## EXERCISE PROMPT
Your response should be a copy of each line in the listing below that includes the word "inline".

··· PROVIDED RECORDS ···

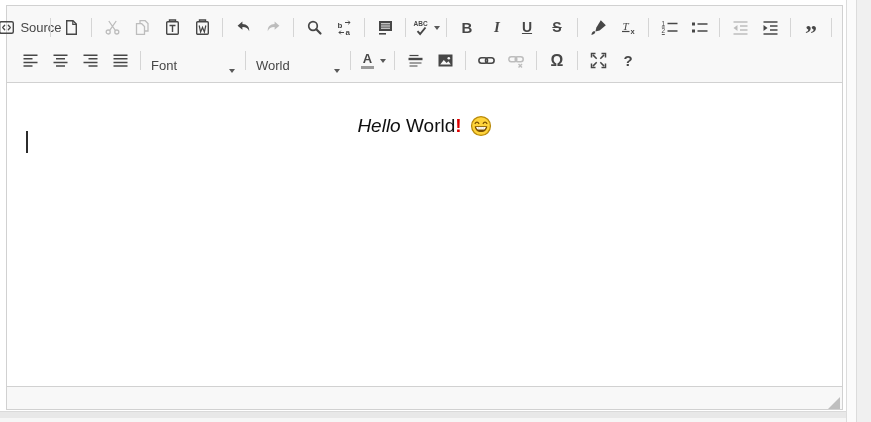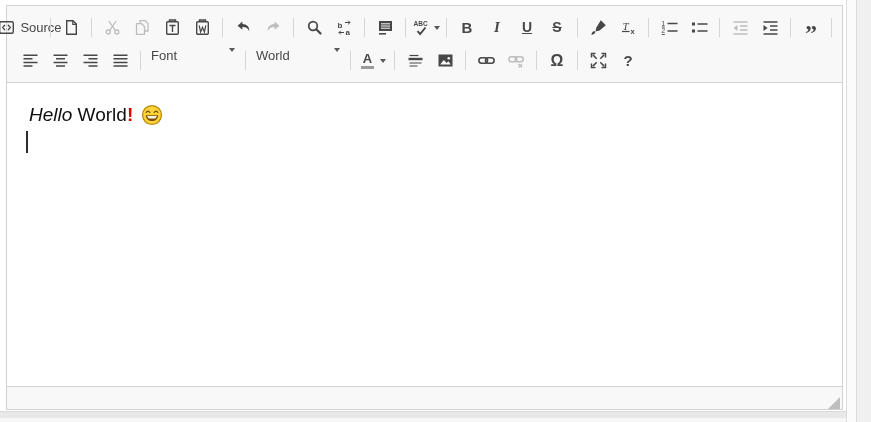--- a/index.html
+++ b/index.html
@@ -36,7 +36,7 @@
     border-top:4px solid #595959;margin-left:4px;display:inline-block;
   }
   .tb-combo{
-    display:flex;align-items:flex-start;justify-content:space-between;
+    display:flex;align-items:flex-end;justify-content:space-between;
     width:84px;height:25px;padding:0 5px;font-size:13px;color:#474747;cursor:pointer;
   }
   .colorbtn{display:flex;flex-direction:column;align-items:center;}

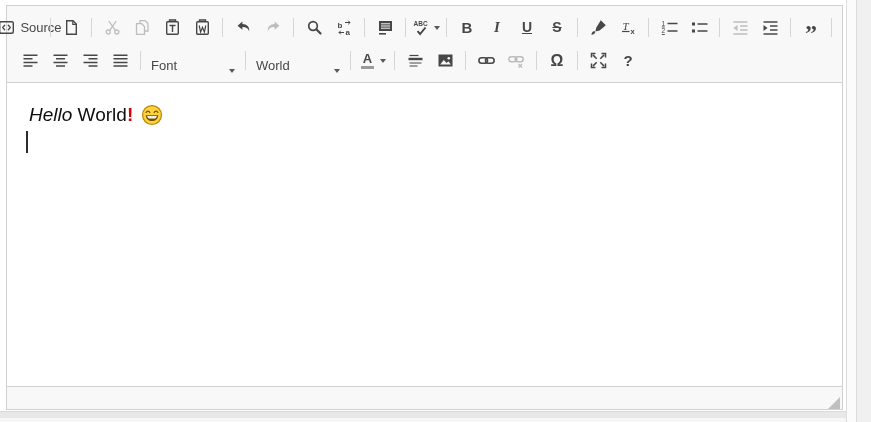--- a/index.html
+++ b/index.html
@@ -48,7 +48,7 @@
     padding:17px 20px;box-sizing:border-box;
     font-size:19px;color:#0f0f0f;cursor:text;
   }
-  .content p{margin:2px;line-height:26px;}
+  .content p{margin:13px;text-align:center;line-height:26px;}
   .content em{font-style:italic;}
   .bang{color:#dd0000;font-weight:700;}
   .emoji{display:inline-block;vertical-align:-5px;margin-left:8px;}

···

## EXERCISE SOLUTION
     border-top:4px solid #595959;margin-left:4px;display:inline-block;
   .emoji{display:inline-block;vertical-align:-5px;margin-left:8px;}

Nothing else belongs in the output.